P0695 - Burden of disease in patients with neuromyelitis optica spectrum disorder: insights from the CIRCLES study cohort (ID 802)
Abstract
Background
In patients with neuromyelitis optica spectrum disorder (NMOSD), relapses may result in cumulative neurological damage and disability. Disease burden may include pain, sensory, cognitive and visual impairment, bowel/bladder dysfunction, weakness or paralysis, and necessitate caregiver support. Prior to 2019, no therapies had received regulatory approval for NMOSD. Thus, off-label immunosuppressive therapies (IST) were commonly used for maintenance therapy. CIRCLES is a prospective, longitudinal, cross-sectional study of disease epidemiology and treatment in North American patients with NMOSD.
Objectives
This study analyzed real-world disease burden in North American patients with NMOSD enrolled in the CIRCLES study from 2013 to 2019.
Methods
Of 629 CIRCLES participants, 523 (83.1%) with anti-aquaporin-4 immunoglobulin G-positive (AQP4-IgG+) NMOSD were assessed for disease burden, including vision loss, paralysis, annual relapse rate (ARR) relative to mobility level, and steroid side effects.
Results
Baseline assessment of disability indicated at least partial (136/523, 26.0%) or complete (55/523, 10.5%) dependence on caregiver support.
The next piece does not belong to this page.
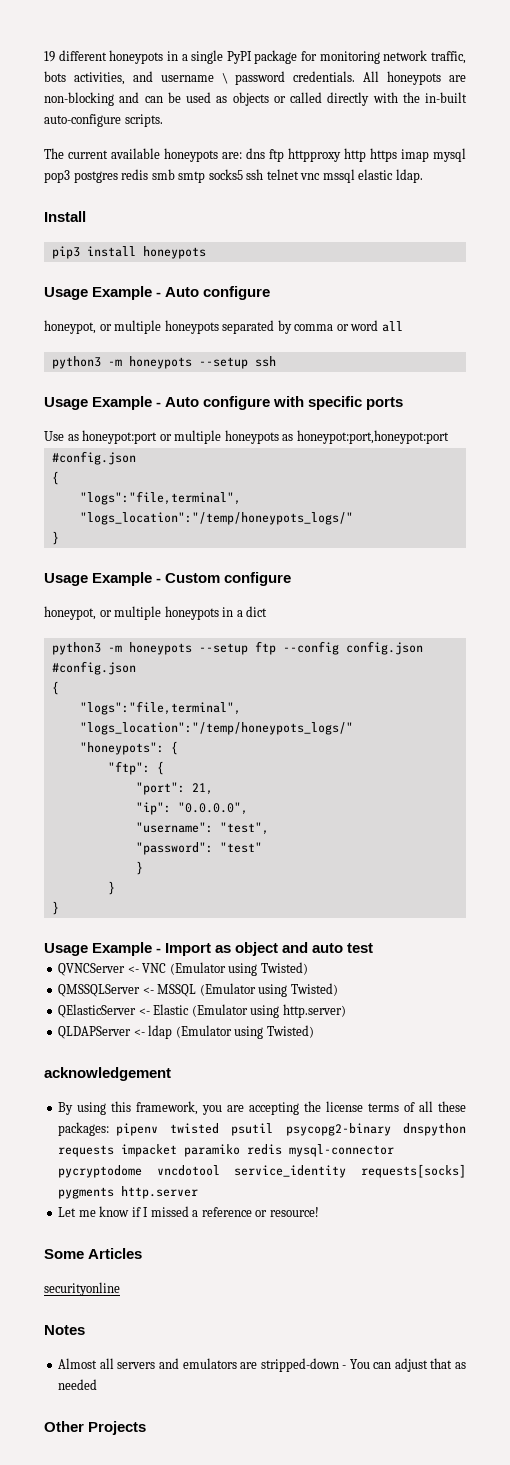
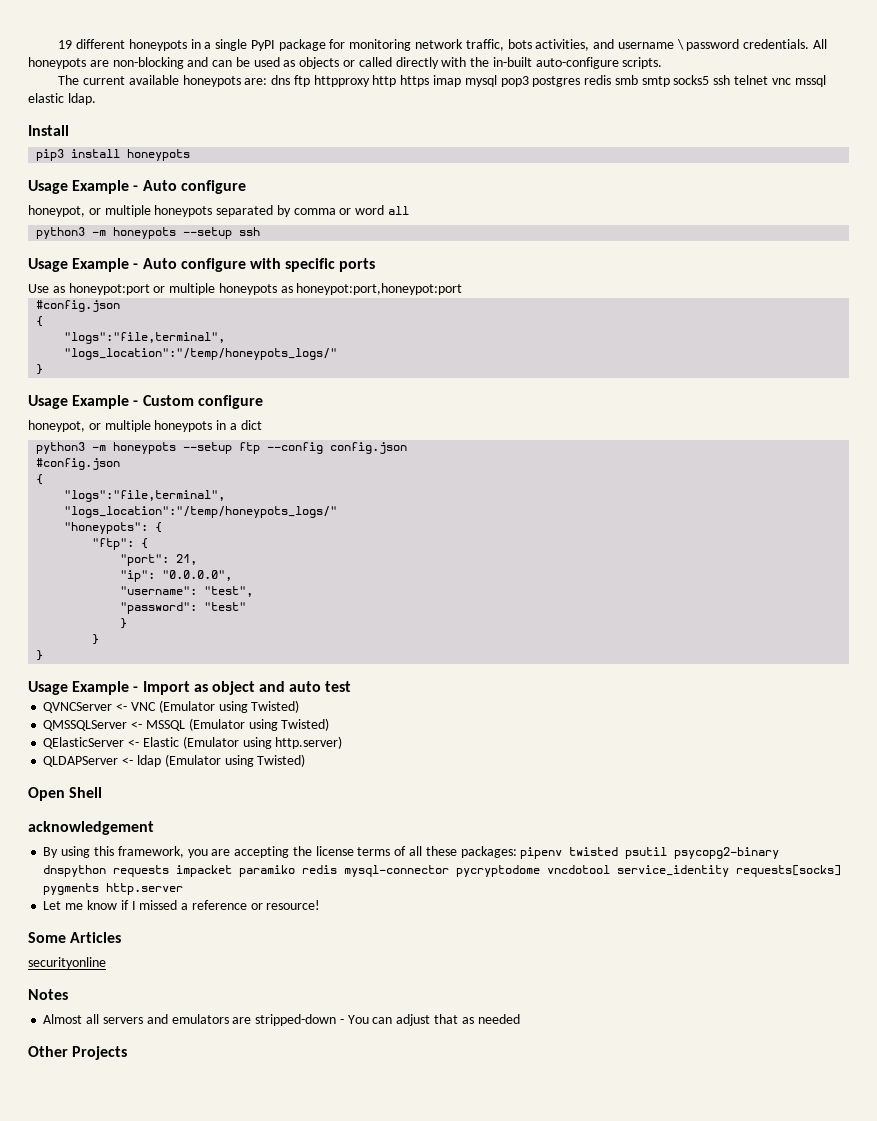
(314, 1031) none -> [28,787,103,801] // Open Shell

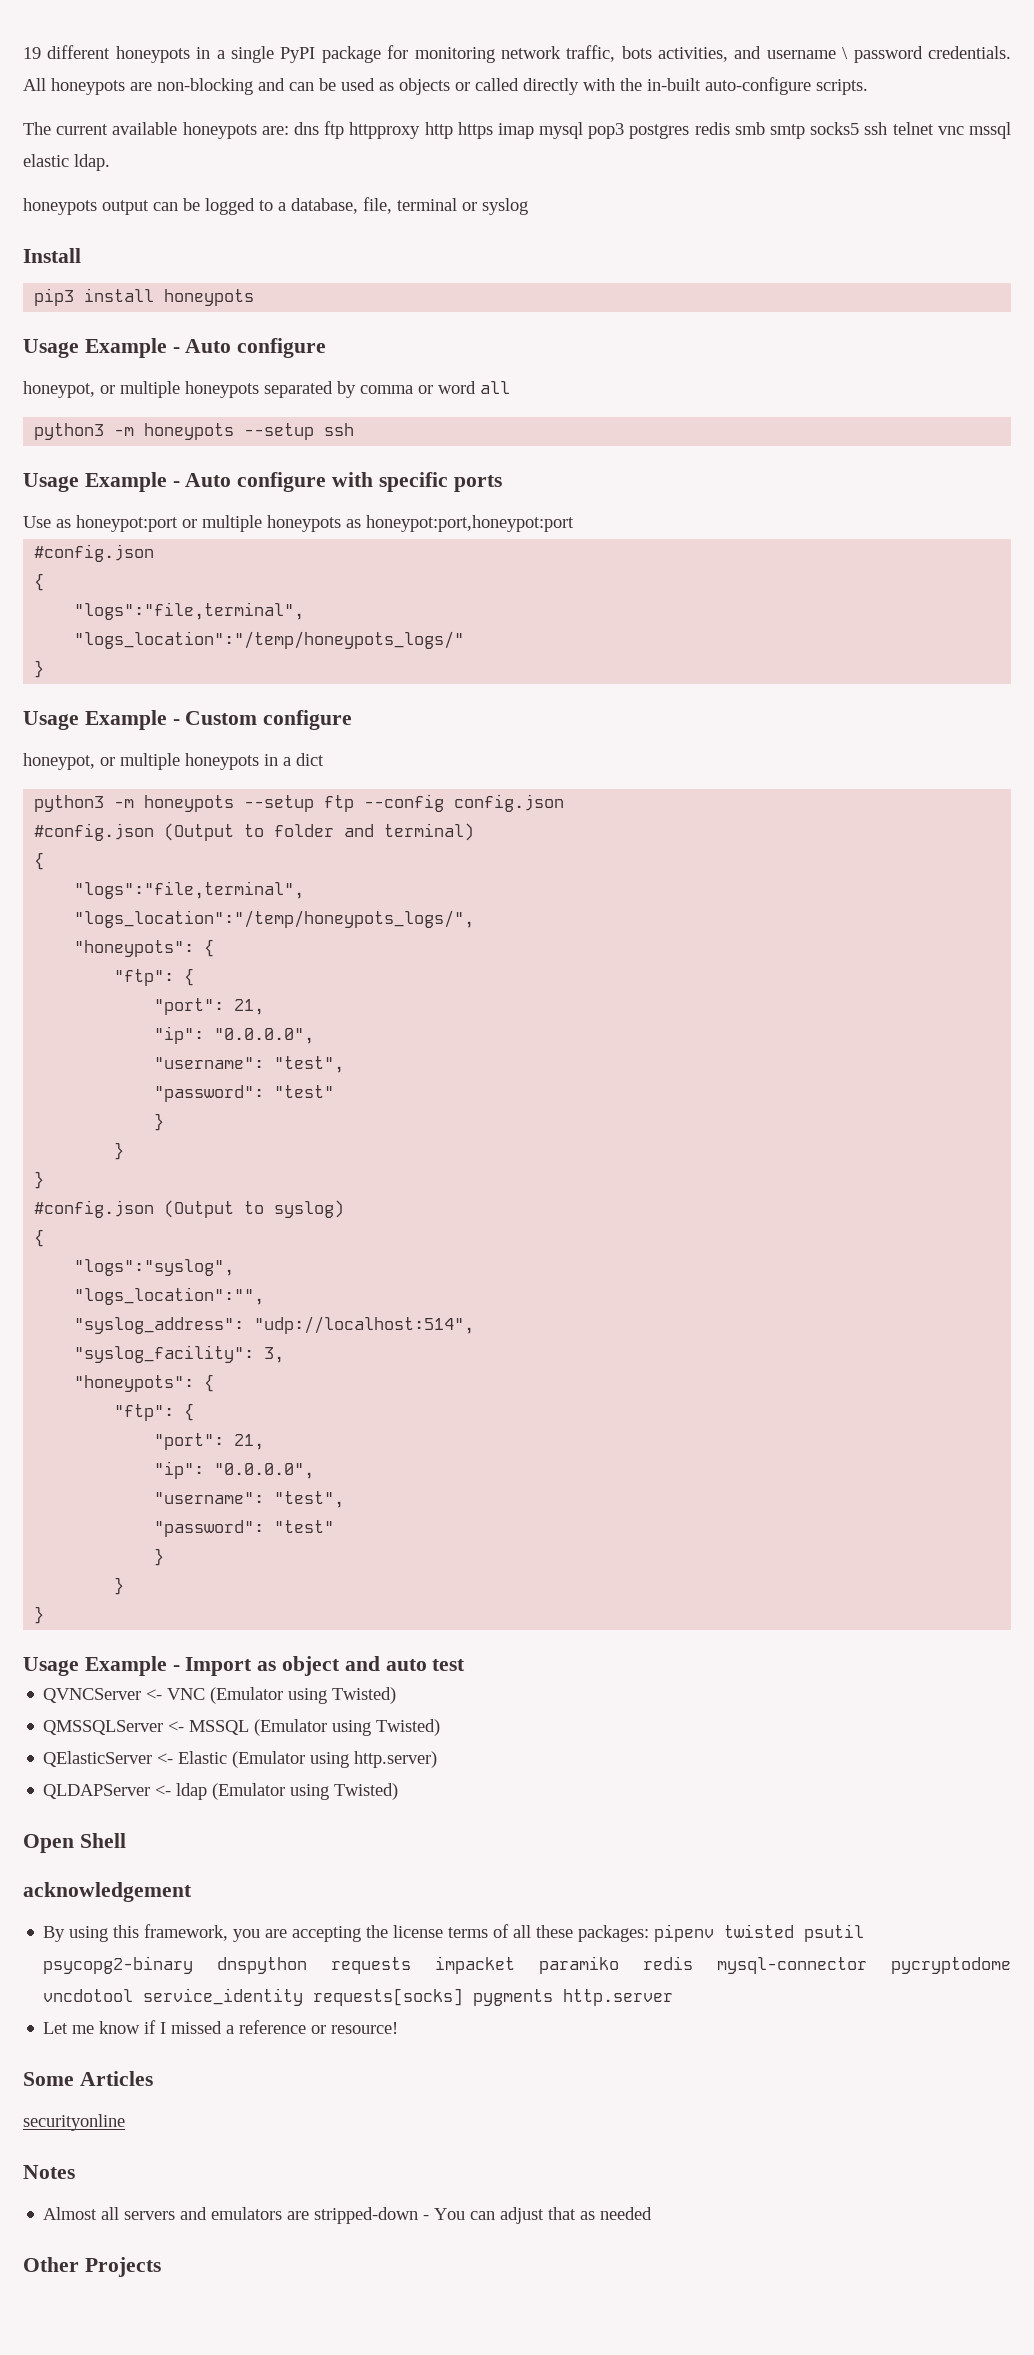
(96, 99) none -> [23,197,528,215] // honeypots output can be logged to a database, file, terminal or syslog
[36,474,44,485] [64,490,226,502] [64,506,338,518] // { // "logs":"file,terminal", // "logs_location":"/temp/honeypots_logs/" -> [164,823,475,841] [34,852,45,870] [74,881,305,899] [74,910,475,928] [74,939,215,957] [114,968,195,986] [154,998,265,1015] [154,1026,315,1044] [154,1056,345,1073] [154,1085,335,1102] [154,1113,165,1131] [114,1142,125,1160] [34,1171,45,1189] [34,1200,345,1218] [34,1229,45,1247] [74,1259,235,1276] [74,1287,265,1305] [74,1316,475,1334] [74,1345,285,1363] (Output to folder and terminal) // { // "logs":"file,terminal", // "logs_location":"/temp/honeypots_logs/", // "honeypots": { // "ftp": { // "port": 21, // "ip": "0.0.0.0", // "username": "test", // "password": "test" // } // } // } // #config.json (Output to syslog) // { // "logs":"syslog", // "logs_location":"", // "syslog_address": "udp://localhost:514", // "syslog_facility": 3,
Among patients on off-label maintenance IST and having ≥60 days of on-study follow-up (n = 469), 136 (29.0%) experienced a total of 209 on-study relapses. The unadjusted ARR (95% confidence interval [CI]) by mobility level was 0.17 (0.14–0.20), 0.21 (0.16–0.27), and 0.24 (0.16–0.34) for independent, partially dependent, and completely dependent patients, respectively. Side effects from steroids were assessed in 429 respondents, of whom, 35 (8.2%) had gastroesophageal reflux disease, 30 (6.9%) had depression/anxiety, and 28 (6.5%) had osteoporosis. Of 77 patients with on-study relapses and vision assessment, 24 (31.2%) had vision loss (unadjusted ARR, 0.18 [CI, 0.13–0.24]; P > 0.05 vs. no relapses). Furthermore, of 129 patients with on-study relapses and paralysis assessment, 68 (52.7%) had partial or complete paralysis (unadjusted ARR, 0.23 [CI, 0.19–0.27]; P = 0.03 vs. no relapses).
Conclusions
NMOSD imposes significant disease burden, including vision loss and paralysis resulting in dependence on caregiver support in over one-third of patients. Despite the use of off-label maintenance ISTs, a substantial proportion of patients with NMOSD continue to experience relapses, disability, and neurological damage. These findings underscore the need for safe, effective, and well-tolerated treatments for preventing relapses.